Thursday, January 25, 2007

Lesbians allowed to golf as a couple

A settlement was reached in the Koebke and French case. 365gay has details:
The lawsuit California's Supreme Court ruled in August 2005 that that Bernardo Heights Country Club discriminated against B. Birgit Koebke and Kendall French. Bernardo Heights' membership policy allows a spouse to be included in membership. Koebke had joined the club in 2001 and sought to have French added as a spouse. Although Koebke and French have been together since 1993 and registered partners since 1998, Bernardo Heights Country Club refused to recognize the couple's relationship, limited how frequently they could use the course together, and forced them to pay additional greens fees whenever French seeks to play golf as Koebke's "guest." Lambda Legal argued that the club's rules violated California's civil rights laws. Lawyers for the club argued that the rules do not amount to discrimination because they apply to all unmarried people. The high court, in its ruling, said that allowing the families of married members to golf gratis while charging the partners of gay members who are legally not permitted to marry constituted "impermissible marital status discrimination."
It's interesting that the Court rejected that this isn't discrimination because all unmarried couples are discriminated against equally. I wonder if courts are going to start rejecting that whole it's-not-anti-gay-discrimination-because-the-gays-can-just-marry-heterosexually meme when it comes to marriage equality, because it's pretty much the same thing.
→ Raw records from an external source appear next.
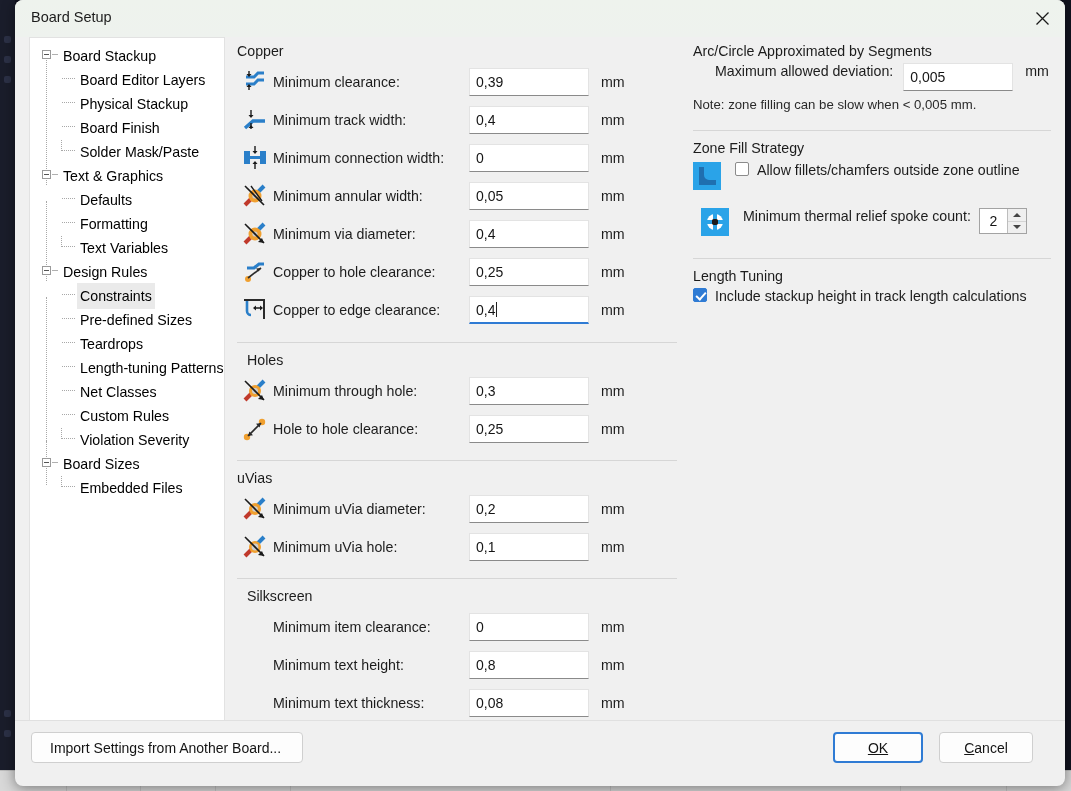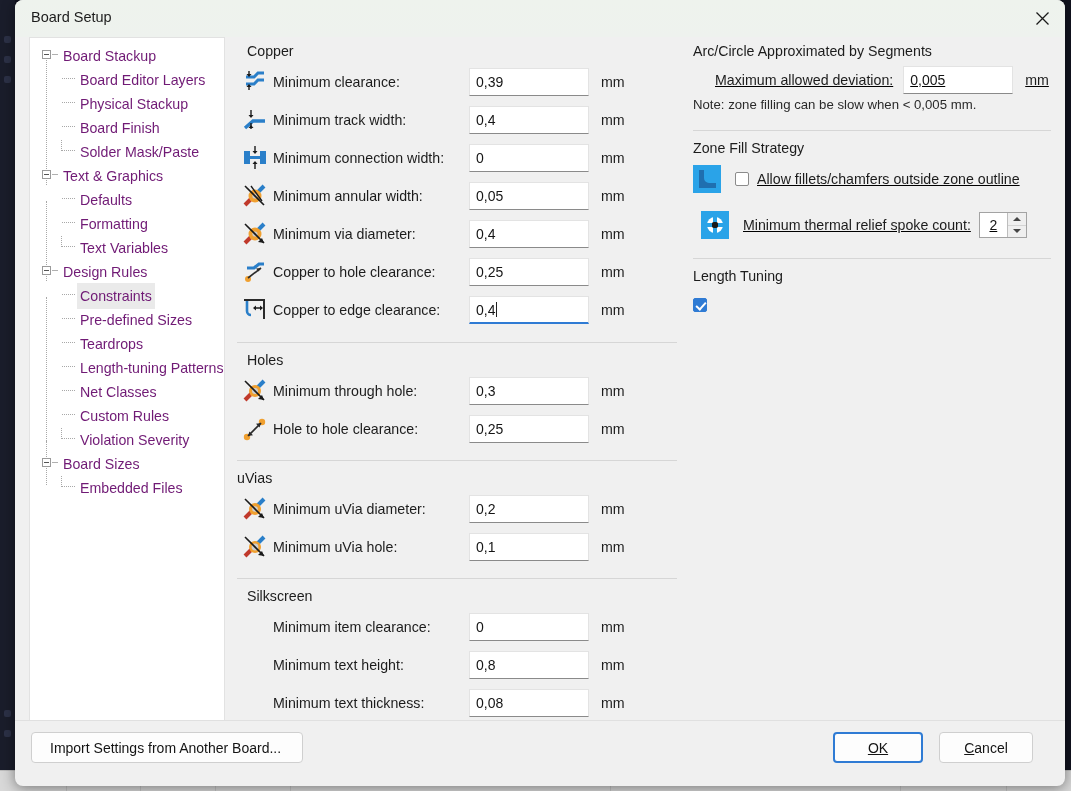--- a/index.html
+++ b/index.html
@@ -81,7 +81,7 @@
   .tnode {
     position: relative;
     height: 24px; line-height: 24px;
-    font-size: 14.2px; color: #701a75;
+    font-size: 14.2px; color: #000000;
     white-space: nowrap;
     cursor: default;
   }

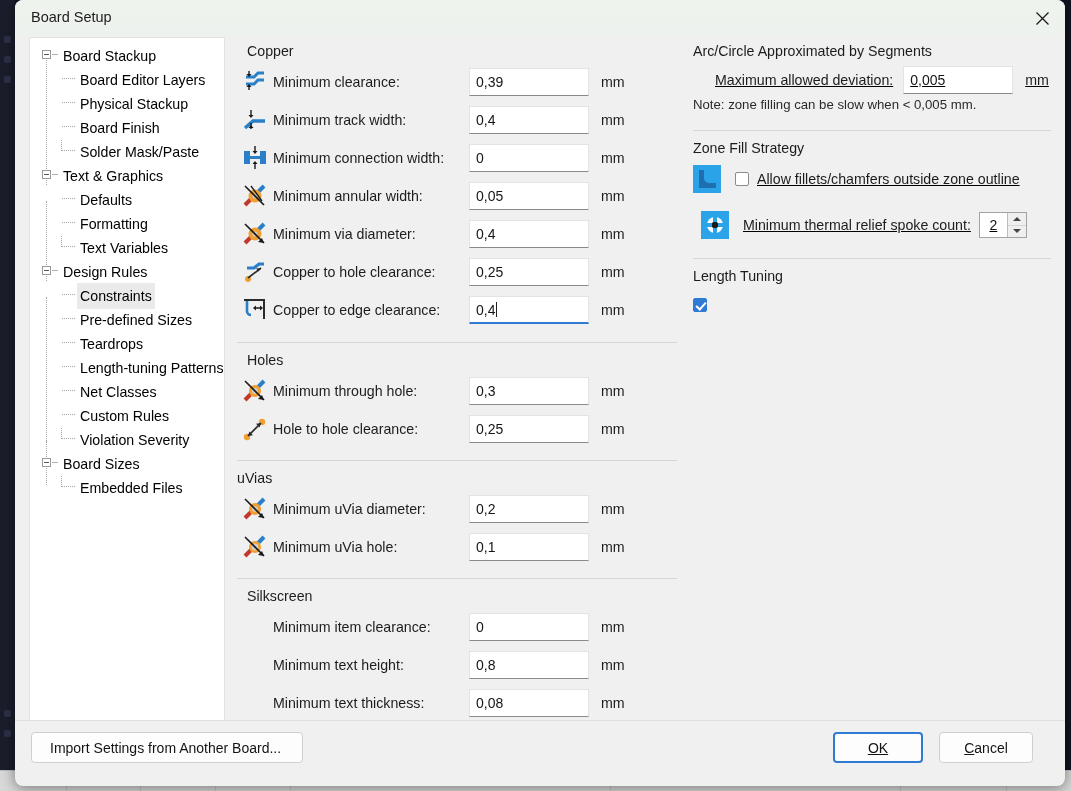--- a/index.html
+++ b/index.html
@@ -353,7 +353,7 @@
 
     <div class="col-left">
 
-      <div class="grp-title" style="margin-top:6px;margin-left:10px;">Copper</div>
+      <div class="grp-title" style="margin-top:6px;">Copper</div>
 
       <div class="row">
         <span class="ricon">

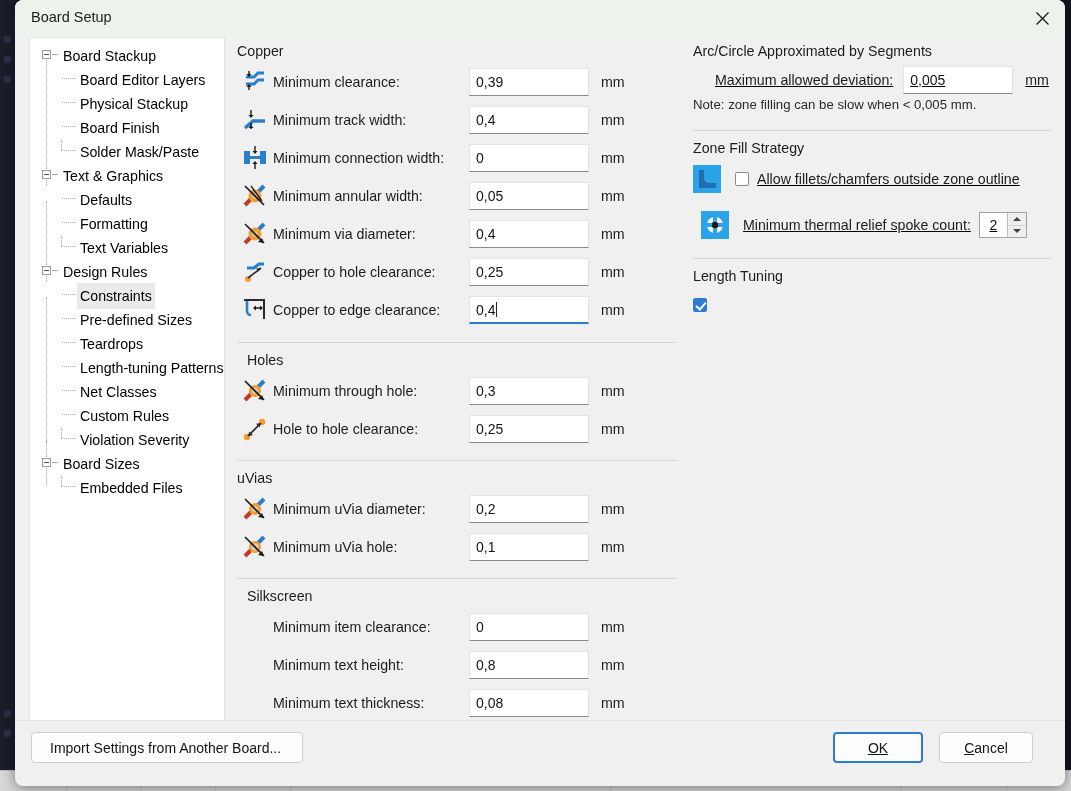--- a/index.html
+++ b/index.html
@@ -163,7 +163,7 @@
   }
 
   
-  .rrow { display:flex; align-items:center; height: 34px; text-decoration: underline; }
+  .rrow { display:flex; align-items:flex-start; height: 34px; }
   .rlabel2 { font-size: 14.2px; color:#1c1c1c; }
   .note { font-size: 13.2px; color:#2a2a2a; }
 

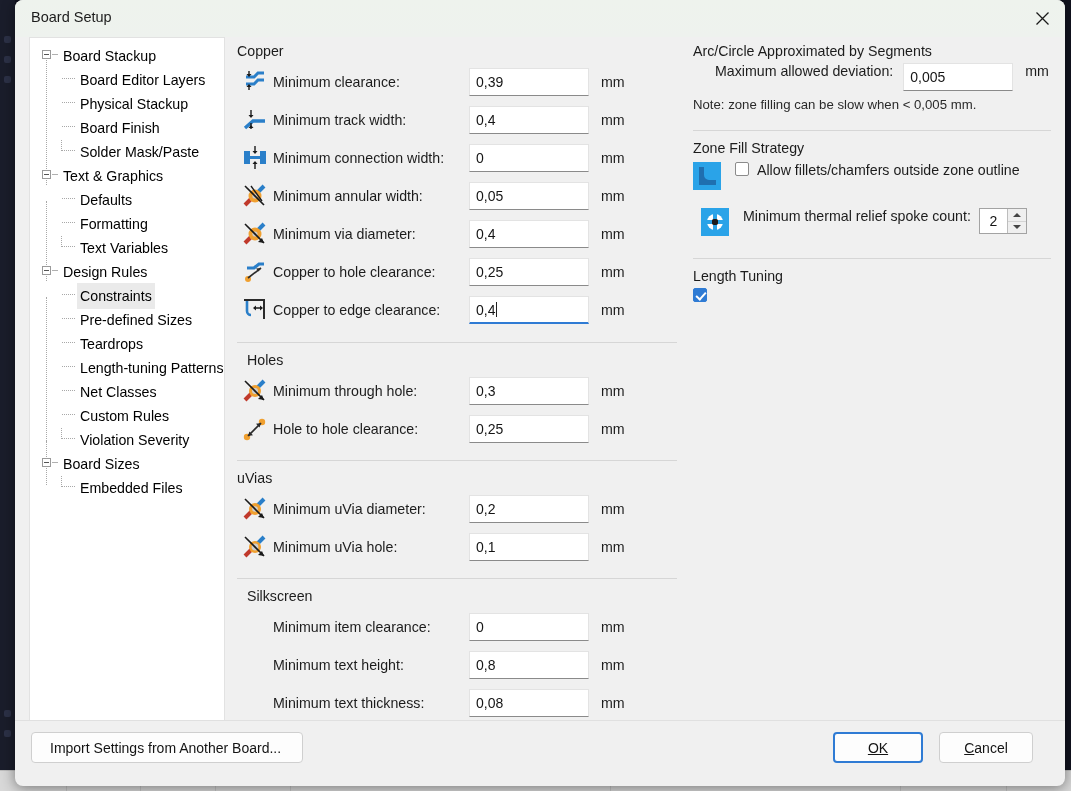--- a/index.html
+++ b/index.html
@@ -639,6 +639,7 @@
 
       <div class="rrow" style="margin-top:2px;">
         <span class="cbx checked"></span>
+        <span class="rlabel2">Include stackup height in track length calculations</span>
       </div>
     </div>
   </div>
While I'll never get why some people have to join country clubs, I do enjoy the symbolism of the country club itself not just having to allow lesbians to join, but having to acknowledge the fact that a lesbian relationship exists. And not just acknowledge it, but respect it. It's so easy to let GLBT people do pretty much anything and pretend that you're not heterosexist when you condition rights on pretending to be heterosexual or asexual.